Directions: Records follow. Select each line holding "boolean".

(Items from a dataset)
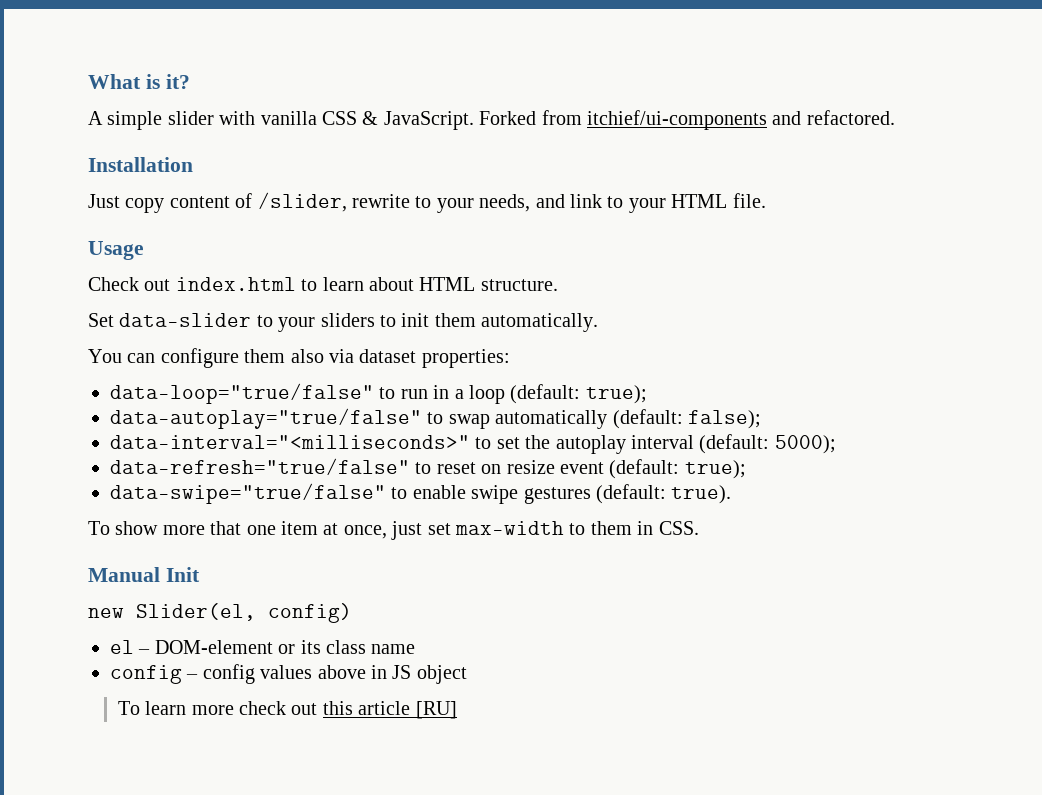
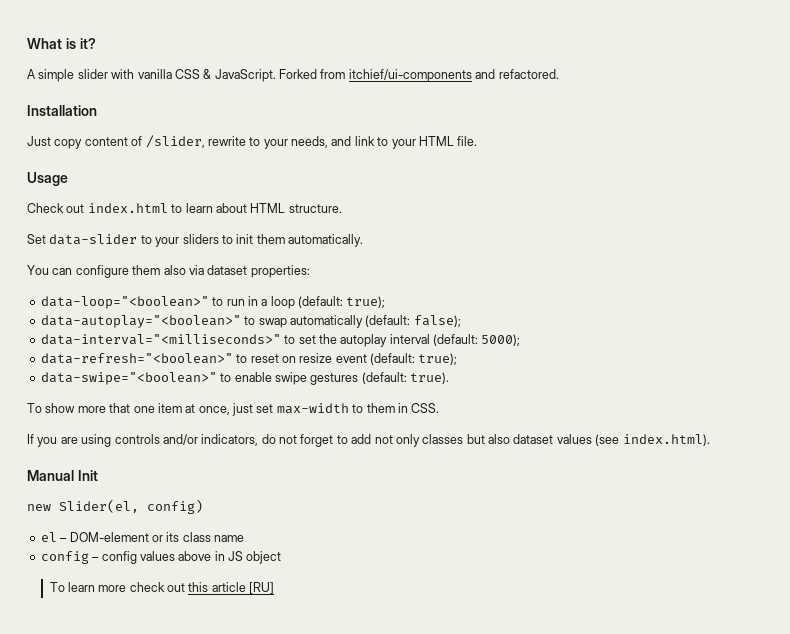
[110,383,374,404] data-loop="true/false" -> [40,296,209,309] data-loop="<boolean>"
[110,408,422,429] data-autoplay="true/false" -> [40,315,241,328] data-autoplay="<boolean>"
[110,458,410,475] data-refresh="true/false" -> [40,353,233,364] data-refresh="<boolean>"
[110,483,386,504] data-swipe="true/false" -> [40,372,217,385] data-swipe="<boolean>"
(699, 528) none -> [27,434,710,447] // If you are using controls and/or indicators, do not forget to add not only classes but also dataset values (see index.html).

Output:
[110,383,374,404] data-loop="true/false" -> [40,296,209,309] data-loop="<boolean>"
[110,408,422,429] data-autoplay="true/false" -> [40,315,241,328] data-autoplay="<boolean>"
[110,458,410,475] data-refresh="true/false" -> [40,353,233,364] data-refresh="<boolean>"
[110,483,386,504] data-swipe="true/false" -> [40,372,217,385] data-swipe="<boolean>"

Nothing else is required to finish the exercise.